Today we acknowledge the passing of Dr. Toni Morrison. Dr. Morrison was the first African American woman to win the Nobel Prize in Literature in 1993. The author of 11 novels, children’s books, an opera, and critical essays, Dr. Morrison’s haunting, incisive book, Beloved, won the 1988 Pulitzer Prize. Her prose powerfully invoked both the awesome beauty and historical torment of Black womanhood in America.
Professor Morrison’s work bravely examined enslavement and its afterlives. Through The Bluest Eye, Sula, and Song of Solomon, she plunged readers headlong into a world where racism and poverty gestated addiction, sexual abuse, and murder. Yet these works also evidenced the richness, splendor, and resilience of Black women.
We revere Professor Morrison because she never shied away from condemning white supremacy. Her vital words during her interview with Charlie Rose in 1998, remain as relevant now as when she first declared them: “Don’t you understand that the people who do this thing, who practice racism, are bereft?

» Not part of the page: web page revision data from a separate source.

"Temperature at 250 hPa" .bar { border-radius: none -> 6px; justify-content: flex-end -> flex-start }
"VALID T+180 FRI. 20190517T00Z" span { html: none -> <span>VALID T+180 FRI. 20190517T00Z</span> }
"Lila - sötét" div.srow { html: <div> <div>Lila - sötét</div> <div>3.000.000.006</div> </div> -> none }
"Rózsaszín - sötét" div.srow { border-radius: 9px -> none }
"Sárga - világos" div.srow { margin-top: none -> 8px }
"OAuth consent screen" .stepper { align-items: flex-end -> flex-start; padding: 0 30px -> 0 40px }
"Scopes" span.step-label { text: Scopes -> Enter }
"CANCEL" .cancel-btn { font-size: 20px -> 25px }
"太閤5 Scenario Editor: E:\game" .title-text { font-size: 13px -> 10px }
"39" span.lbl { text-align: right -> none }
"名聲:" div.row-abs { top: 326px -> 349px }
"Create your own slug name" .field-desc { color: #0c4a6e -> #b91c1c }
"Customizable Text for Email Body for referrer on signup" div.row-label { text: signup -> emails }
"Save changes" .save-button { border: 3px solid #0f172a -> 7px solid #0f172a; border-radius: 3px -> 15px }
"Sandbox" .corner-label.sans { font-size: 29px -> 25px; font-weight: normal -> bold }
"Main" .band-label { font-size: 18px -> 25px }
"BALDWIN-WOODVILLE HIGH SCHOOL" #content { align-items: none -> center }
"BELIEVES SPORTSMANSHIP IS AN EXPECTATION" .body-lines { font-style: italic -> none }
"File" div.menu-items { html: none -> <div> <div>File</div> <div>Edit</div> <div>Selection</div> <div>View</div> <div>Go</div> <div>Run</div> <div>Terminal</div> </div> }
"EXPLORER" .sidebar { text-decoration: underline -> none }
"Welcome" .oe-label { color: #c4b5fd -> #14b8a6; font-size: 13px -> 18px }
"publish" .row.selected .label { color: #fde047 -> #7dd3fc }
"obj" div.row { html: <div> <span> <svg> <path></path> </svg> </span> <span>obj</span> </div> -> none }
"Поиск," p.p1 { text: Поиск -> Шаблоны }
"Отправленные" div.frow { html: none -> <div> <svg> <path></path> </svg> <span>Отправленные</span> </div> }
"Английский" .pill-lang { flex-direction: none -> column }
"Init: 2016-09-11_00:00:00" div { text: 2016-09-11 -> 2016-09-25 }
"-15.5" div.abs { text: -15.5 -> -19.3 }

There is something distorted about the psyche. It’s a huge waste, and it’s a corruption, and a distortion….What are you without racism? Are you any good? Are you still strong? Still smart? You still like yourself?….If you can only be tall because somebody is on their knees, then you have a serious problem. And my feeling is, white people have a very, very serious problem. And they should start thinking about what they can do about it.”
Essays such as Playing in the Dark: Whiteness and the Literary Imagination and her more recent, The Source of Self-Regard: Selected Essays, Speeches, and Meditations, and The Origin of Others, remain instructive and liberatory.
We honor Dr. Morrison and we thank her for telling our stories with grace and dignity.